::: Dataset excerpts :::
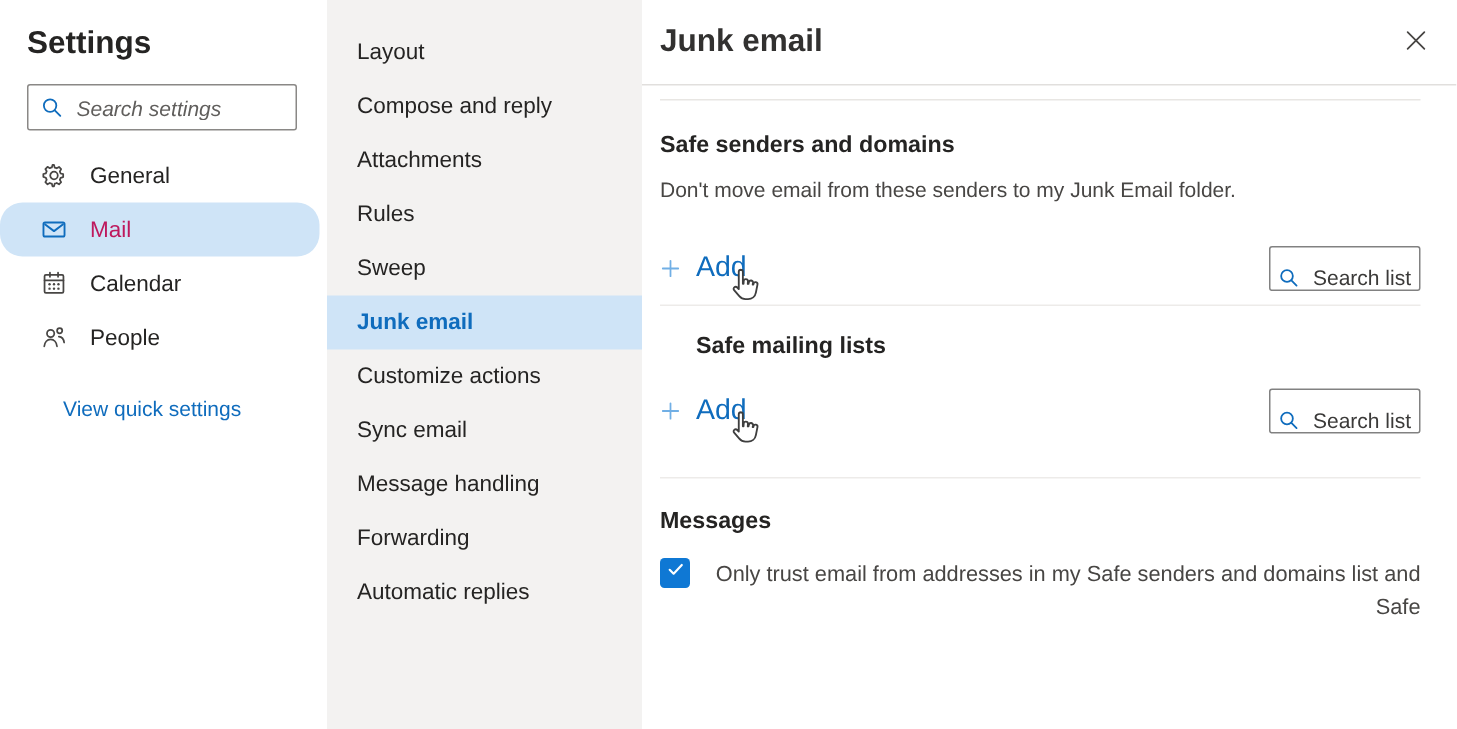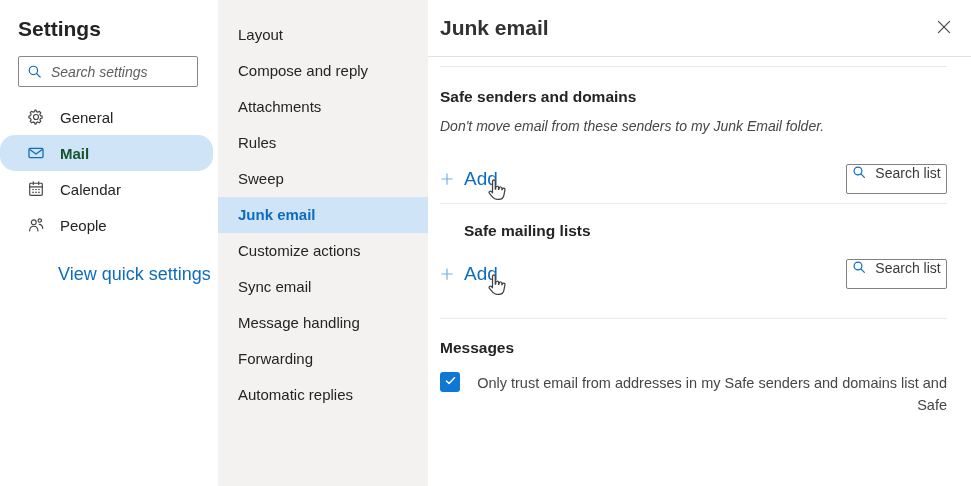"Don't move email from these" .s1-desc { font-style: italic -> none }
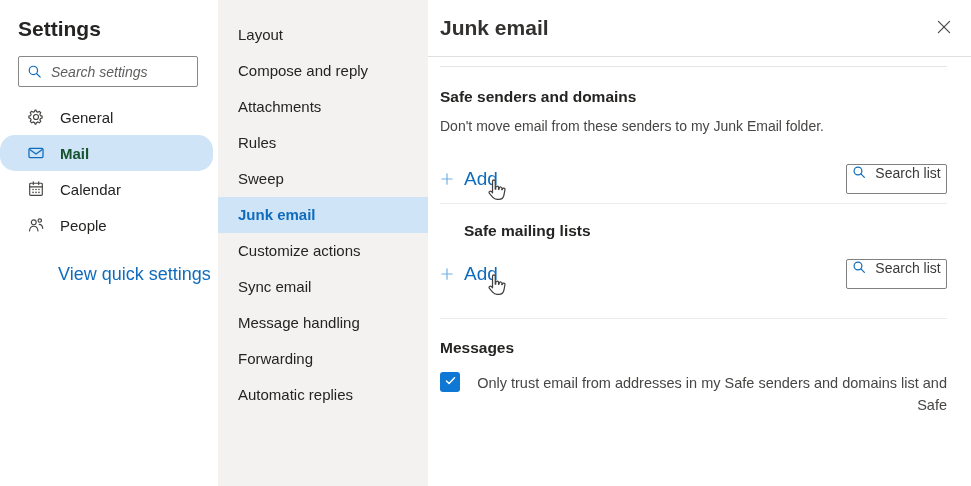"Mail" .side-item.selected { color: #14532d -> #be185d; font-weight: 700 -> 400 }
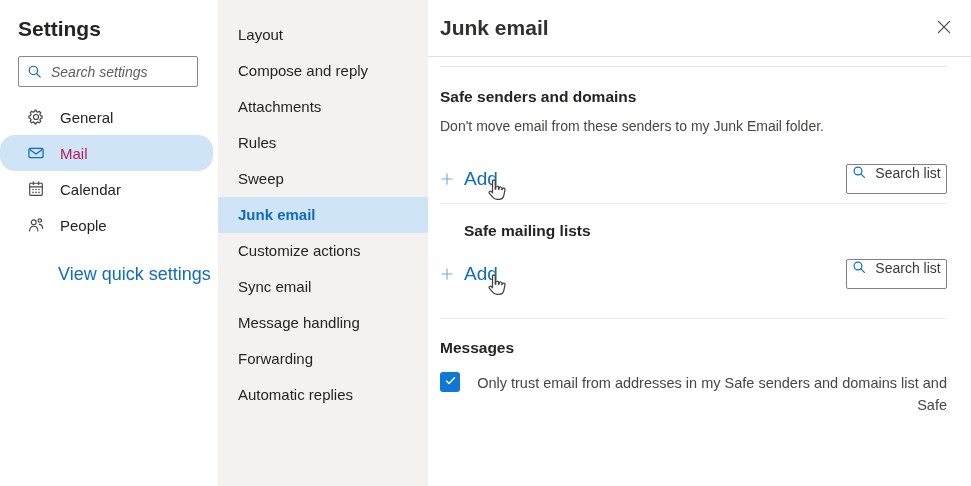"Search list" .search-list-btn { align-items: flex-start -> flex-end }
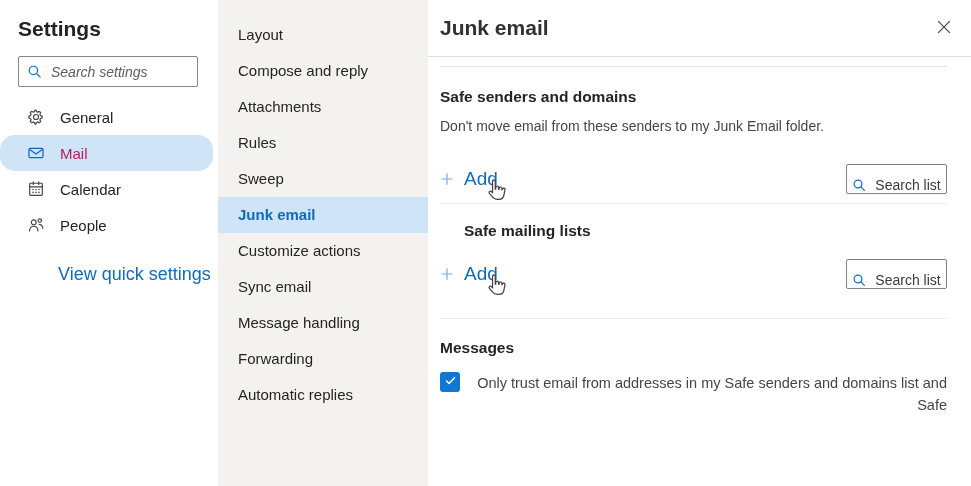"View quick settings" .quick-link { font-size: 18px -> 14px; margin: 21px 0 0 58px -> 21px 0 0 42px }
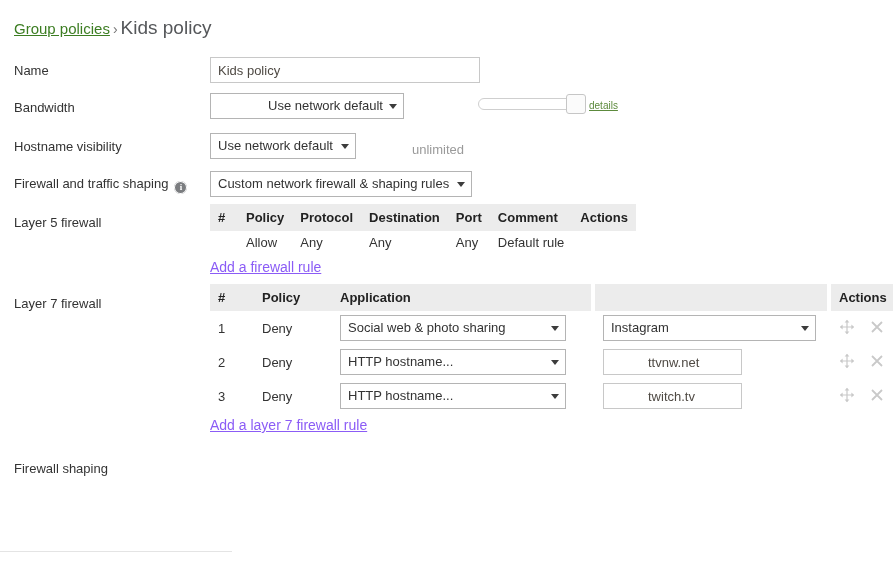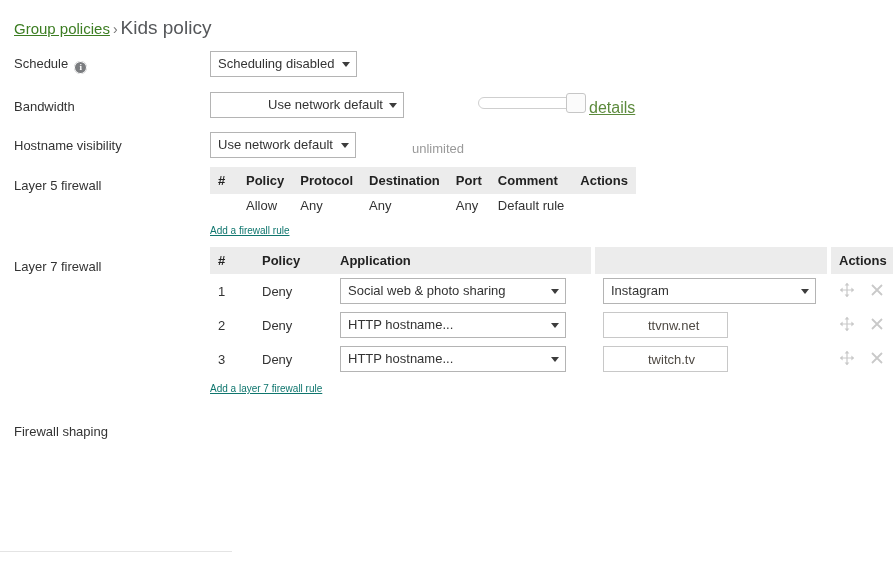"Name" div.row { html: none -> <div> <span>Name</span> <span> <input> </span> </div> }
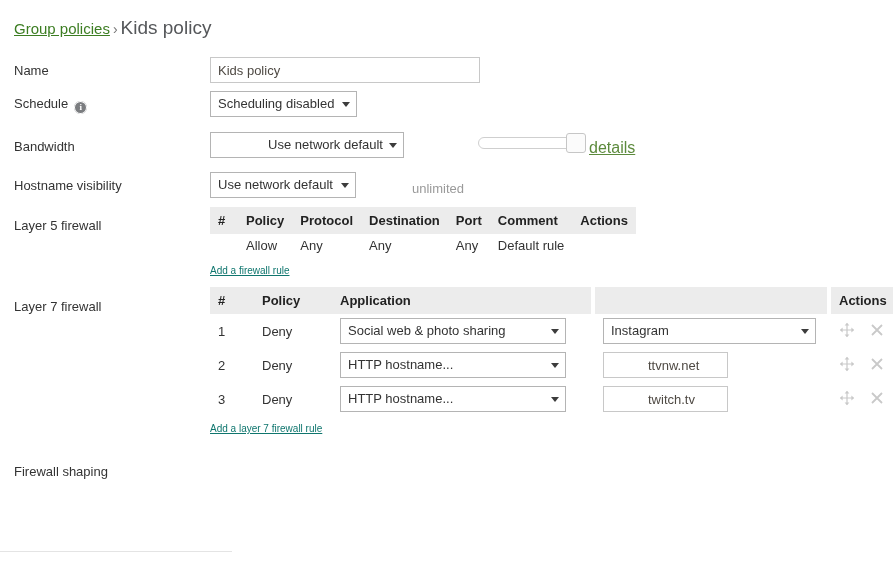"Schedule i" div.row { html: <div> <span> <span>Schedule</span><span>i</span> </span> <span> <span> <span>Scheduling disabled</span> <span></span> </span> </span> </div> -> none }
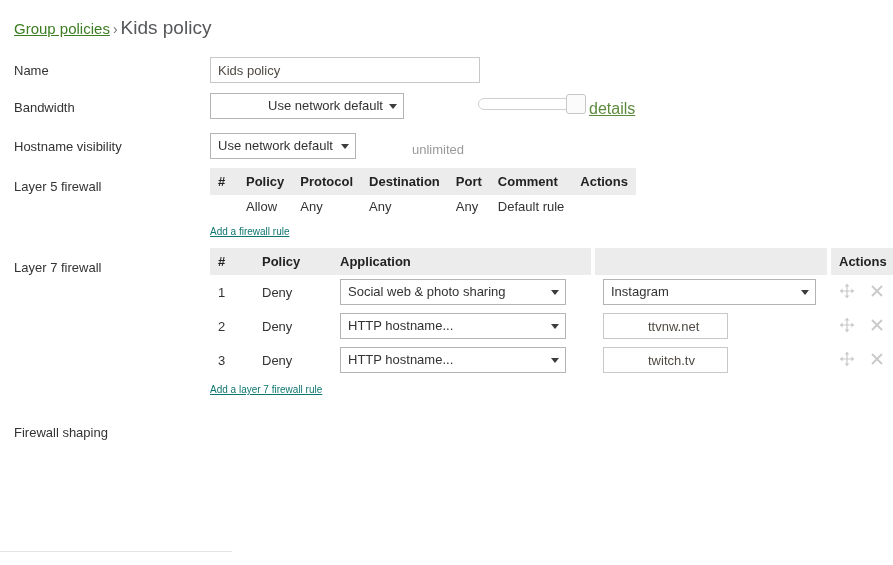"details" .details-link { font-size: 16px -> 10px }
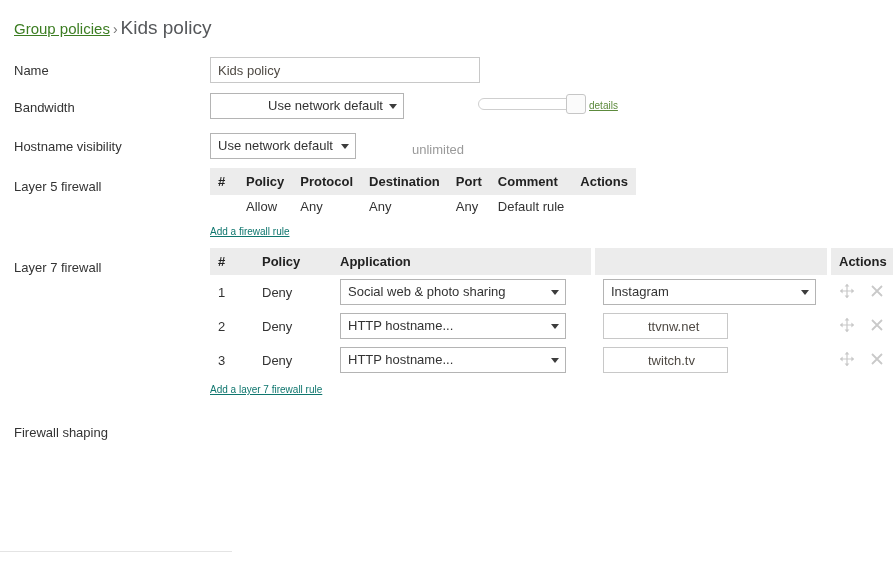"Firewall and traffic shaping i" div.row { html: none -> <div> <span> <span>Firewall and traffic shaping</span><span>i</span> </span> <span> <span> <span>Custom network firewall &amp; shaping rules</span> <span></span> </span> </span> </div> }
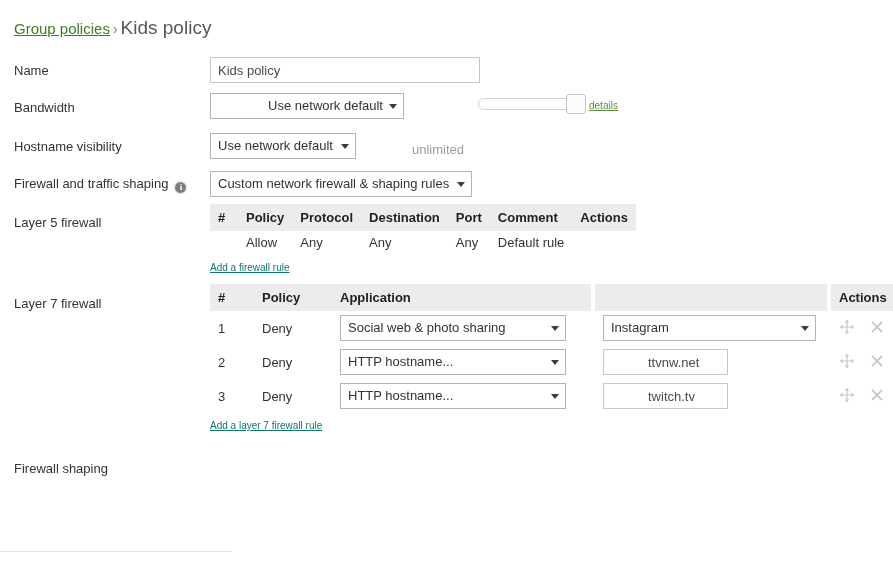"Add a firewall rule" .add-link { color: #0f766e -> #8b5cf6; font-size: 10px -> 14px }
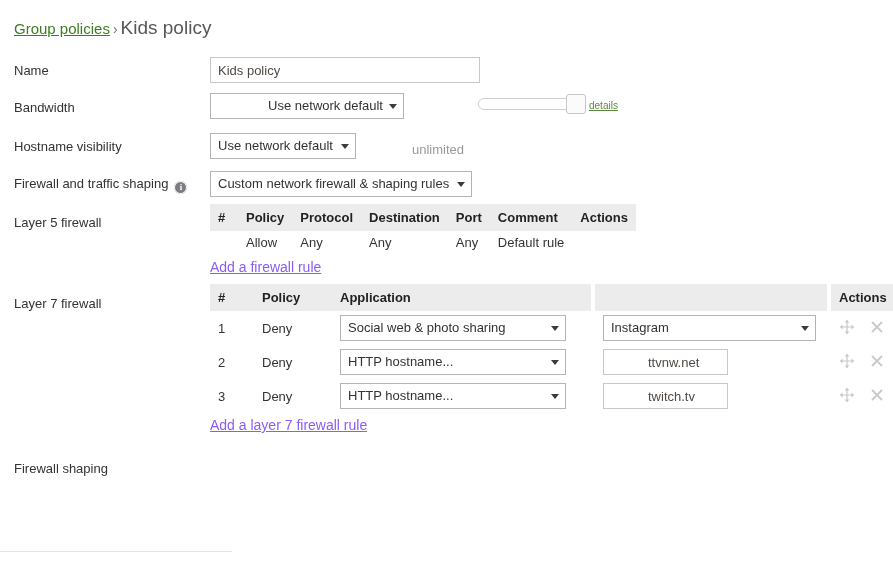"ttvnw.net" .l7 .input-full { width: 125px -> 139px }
:::
▶ Exercise goal:
Starting at the line above that holds "align-items: flex-start ->", return each line up to and including the one that holds "font-size: 16px ->", exactly as written, minus any pictures.

▶ Task answer:
"Search list" .search-list-btn { align-items: flex-start -> flex-end }
"View quick settings" .quick-link { font-size: 18px -> 14px; margin: 21px 0 0 58px -> 21px 0 0 42px }
"Name" div.row { html: none -> <div> <span>Name</span> <span> <input> </span> </div> }
"Schedule i" div.row { html: <div> <span> <span>Schedule</span><span>i</span> </span> <span> <span> <span>Scheduling disabled</span> <span></span> </span> </span> </div> -> none }
"details" .details-link { font-size: 16px -> 10px }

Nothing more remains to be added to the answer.